Institutional environment and subsidiary survival.

VerfasserDhanaraj, Charles
PostenRESEARCH ARTICLE

Abstract:

* We examine the effect of the institutional environment (IE) on the mortality of overseas subsidiaries. We develop hypotheses to study the impact of political openness and social openness, two dimensions of the institutional environment and how joint venture status moderates these relationships. We test our hypotheses using a sample of 12,000+ Japanese overseas investments from 1986--1997 in 25 countries, using Cox hazard models.

* Our results suggest that the sociopolitical context has a strong influence on the mortality of overseas subsidiaries. We theorized a negative main effect for political and social openness and positive interaction effects with openness when the FDI is through a JV. The results are consistent with the hypotheses. However, political and social openness show significantly different influences on subsidiary mortality.

Keywords: Institutional environment. Political openness * Social openness * International joint venture * Subsidiary survival * Mortality risk

Introduction

A country's economic environment is an important determinant of the extent and performance of the foreign direct investment (FDI) in that country (Dunning 1993). Research has also shown that several other factors that relate to the political and social structure in a host country can also significantly influence FDI, in terms of quantity and performance. However, the absence of a unifying conceptual framework has limited the development of theory in this area. Given the diverse institutional environments that are common in many of the studies in the international business arena, this absence is conspicuous. In this paper, we attempt to provide one such framework leveraging insights from institutional economics to demonstrate how the institutional environment, which is an agglomeration of the political and social structure of a host country, can exert significant influence on the legitimacy and survival of these investments (1) (Gomes-Casseres 1990, Zaheer/Mosakowski 1997). We address the general question characterizing and operationalizing institutional environments by considering a specific question: "What is the effect of institutional environments in a host country on the performance of foreign subsidiaries in the country?"

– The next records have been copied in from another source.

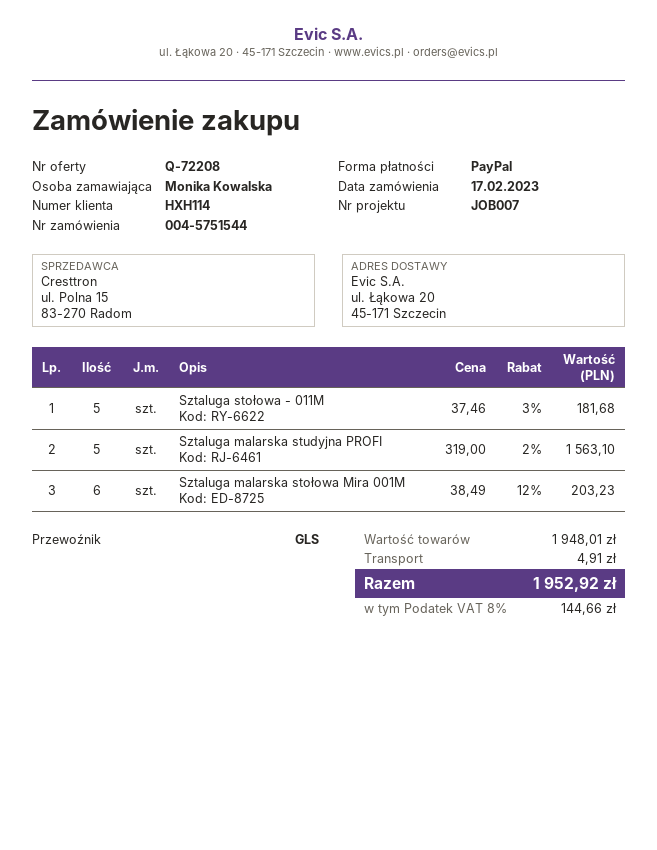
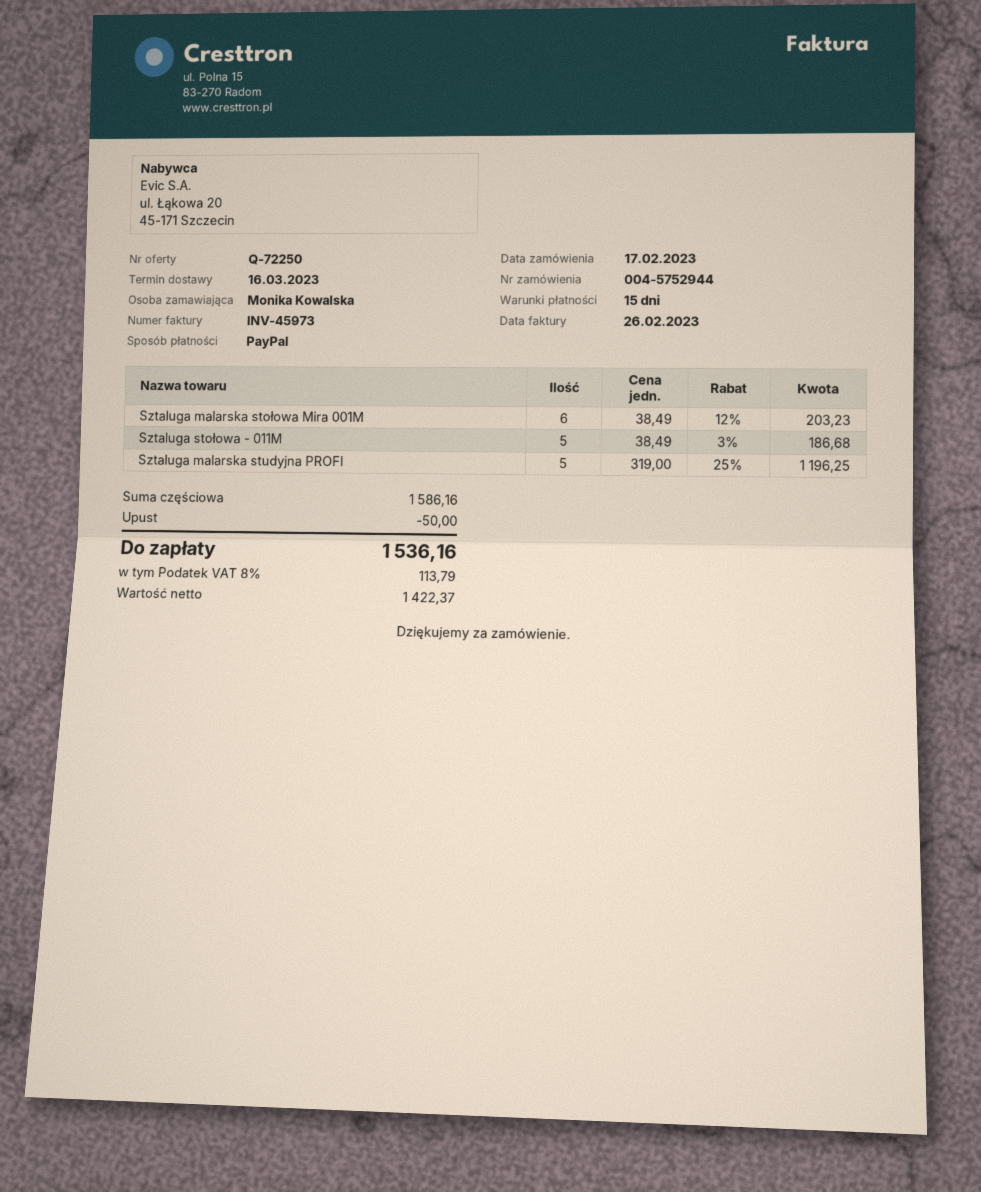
quote number: Q-72208 -> Q-72250
order number: 004-5751544 -> 004-5752944
Sztaluga stołowa - 011M: 5 x 37.46 - 3% = 181.68 -> 5 x 38.49 - 3% = 186.68
Sztaluga malarska studyjna PROFI: 5 x 319.00 - 2% = 1563.10 -> 5 x 319.00 - 25% = 1196.25
subtotal: 1948.01 -> 1586.16
discount: none -> 50.00
shipping: 4.91 -> none
tax: 8% = 144.66 -> 8% = 113.79
total: 1952.92 -> 1536.16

The study of institutional environments is most apparent in the treatment of MNEs because these firms operate in multiple institutional environments (Kostova/Zaheer 1999, Rosenzweig/Singh 1991). In the international business (IB) literature, two distinct approaches have been used to understand the effect of institutional environments on organizations. The political economy stream emphasizes the risk and complexity of investing in a country arising from the regulatory policy, and uses an array of variables such as political risk, political hazard, and restrictiveness (Boddewyn 1988, Gomes-Casseres 1990, Henisz 2000). The cultural or sociological stream posits that similarity or distance between the home and host country cultures can influence a firm's choice in selecting the investment destination as well as the mode. Psychic distance and cultural distance have been predominantly used for empirical operationalization of culture (Hofstede 1980, Johanson/Vahlne 1977, Kogut/Singh 1988).

Traditionally, researchers have approached the study of the impact of institutional environment on FDI in two stages: The link between the institutional environment and the entry mode and that between entry mode and performance. In both these streams, partnerships with local firms are seen as a way to mitigate the risk and enhance the performance of the investment (Brouthers 1995, Gomes-Casseres 1990, Kobrin 1979, Kogut/ Singh 1988). However, empirical evidence for the phenomenon is sparse as most studies have focused either on the institutional effects on entry mode choices or on the impact of the entry mode choice on the performance. In this paper, we present a systematic study of the combined effects the IE and entry modes have on the survival of the overseas subsidiaries.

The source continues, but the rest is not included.